_Instructions to follow_
Without the pictures, copy all the entries below exactly.

_Data records_
((

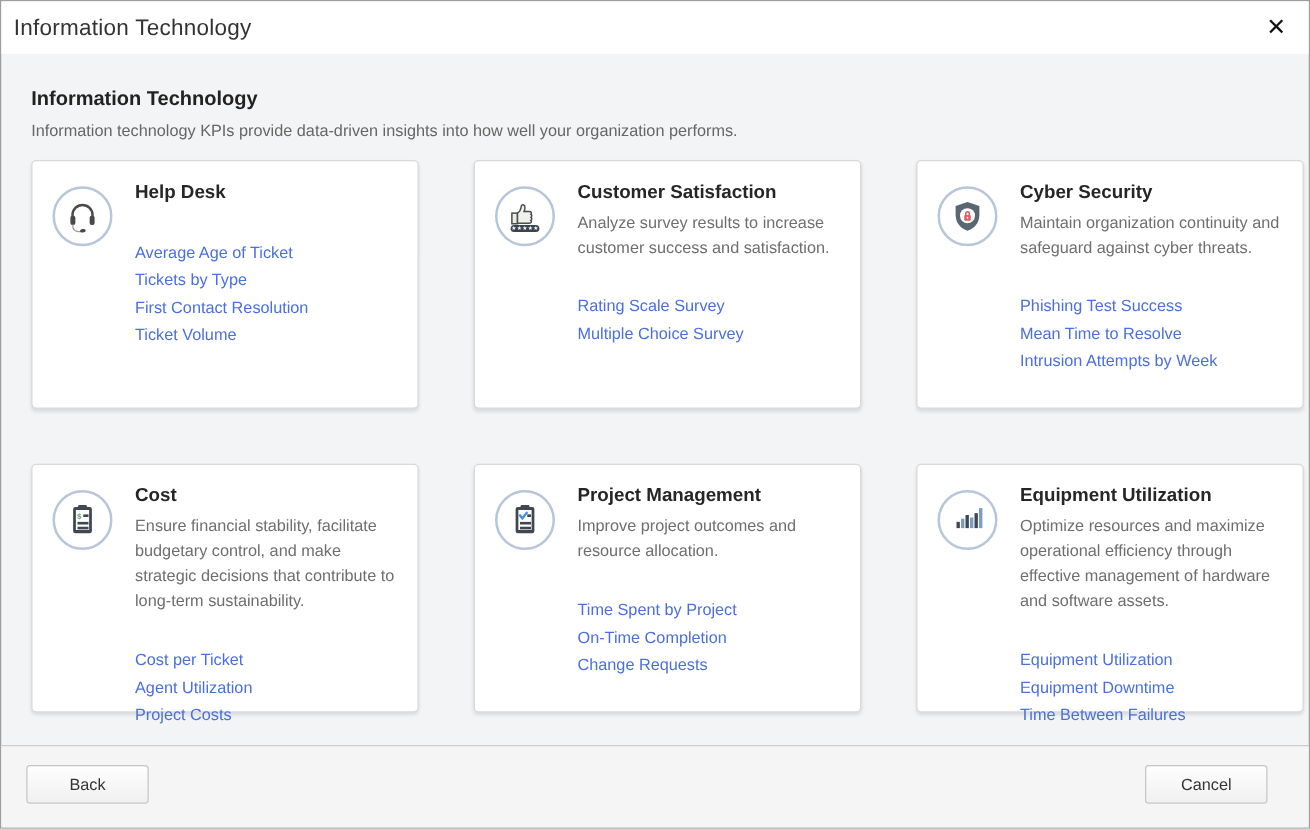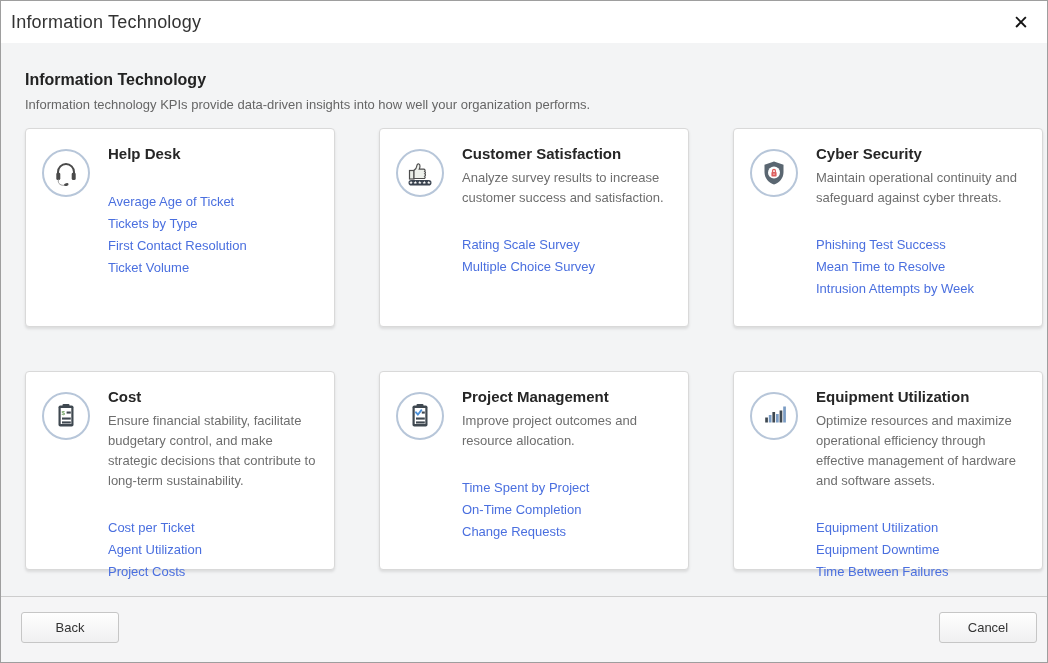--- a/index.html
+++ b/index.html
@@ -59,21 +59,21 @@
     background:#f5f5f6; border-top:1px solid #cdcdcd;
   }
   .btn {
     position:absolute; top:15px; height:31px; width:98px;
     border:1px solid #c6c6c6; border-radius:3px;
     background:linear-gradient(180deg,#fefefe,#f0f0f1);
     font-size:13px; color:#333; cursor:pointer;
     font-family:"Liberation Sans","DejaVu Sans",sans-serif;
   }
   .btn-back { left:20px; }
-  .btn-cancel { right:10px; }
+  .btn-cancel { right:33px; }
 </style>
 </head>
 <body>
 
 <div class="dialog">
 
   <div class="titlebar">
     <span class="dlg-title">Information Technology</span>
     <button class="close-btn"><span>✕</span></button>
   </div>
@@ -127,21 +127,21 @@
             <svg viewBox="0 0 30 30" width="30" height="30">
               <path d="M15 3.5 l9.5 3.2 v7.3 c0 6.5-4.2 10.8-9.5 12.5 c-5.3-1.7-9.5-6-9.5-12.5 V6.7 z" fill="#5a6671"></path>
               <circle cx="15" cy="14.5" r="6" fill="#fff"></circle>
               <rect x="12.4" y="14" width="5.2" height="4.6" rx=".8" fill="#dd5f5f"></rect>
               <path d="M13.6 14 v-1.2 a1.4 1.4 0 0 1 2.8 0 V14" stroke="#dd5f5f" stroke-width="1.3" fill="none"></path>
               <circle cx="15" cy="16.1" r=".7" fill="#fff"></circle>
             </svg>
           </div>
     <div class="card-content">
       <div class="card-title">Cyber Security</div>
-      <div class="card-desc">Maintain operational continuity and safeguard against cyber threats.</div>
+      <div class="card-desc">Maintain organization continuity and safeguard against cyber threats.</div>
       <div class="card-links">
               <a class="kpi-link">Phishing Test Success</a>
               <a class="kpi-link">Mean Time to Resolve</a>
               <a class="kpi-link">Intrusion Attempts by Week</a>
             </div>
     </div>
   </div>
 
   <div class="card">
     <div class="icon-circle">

))

_Answer_
--- a/index.html
+++ b/index.html
@@ -59,21 +59,21 @@
     background:#f5f5f6; border-top:1px solid #cdcdcd;
   }
   .btn {
     position:absolute; top:15px; height:31px; width:98px;
     border:1px solid #c6c6c6; border-radius:3px;
     background:linear-gradient(180deg,#fefefe,#f0f0f1);
     font-size:13px; color:#333; cursor:pointer;
     font-family:"Liberation Sans","DejaVu Sans",sans-serif;
   }
   .btn-back { left:20px; }
-  .btn-cancel { right:10px; }
+  .btn-cancel { right:33px; }
 </style>
 </head>
 <body>
 
 <div class="dialog">
 
   <div class="titlebar">
     <span class="dlg-title">Information Technology</span>
     <button class="close-btn"><span>✕</span></button>
   </div>
@@ -127,21 +127,21 @@
             <svg viewBox="0 0 30 30" width="30" height="30">
               <path d="M15 3.5 l9.5 3.2 v7.3 c0 6.5-4.2 10.8-9.5 12.5 c-5.3-1.7-9.5-6-9.5-12.5 V6.7 z" fill="#5a6671"></path>
               <circle cx="15" cy="14.5" r="6" fill="#fff"></circle>
               <rect x="12.4" y="14" width="5.2" height="4.6" rx=".8" fill="#dd5f5f"></rect>
               <path d="M13.6 14 v-1.2 a1.4 1.4 0 0 1 2.8 0 V14" stroke="#dd5f5f" stroke-width="1.3" fill="none"></path>
               <circle cx="15" cy="16.1" r=".7" fill="#fff"></circle>
             </svg>
           </div>
     <div class="card-content">
       <div class="card-title">Cyber Security</div>
-      <div class="card-desc">Maintain operational continuity and safeguard against cyber threats.</div>
+      <div class="card-desc">Maintain organization continuity and safeguard against cyber threats.</div>
       <div class="card-links">
               <a class="kpi-link">Phishing Test Success</a>
               <a class="kpi-link">Mean Time to Resolve</a>
               <a class="kpi-link">Intrusion Attempts by Week</a>
             </div>
     </div>
   </div>
 
   <div class="card">
     <div class="icon-circle">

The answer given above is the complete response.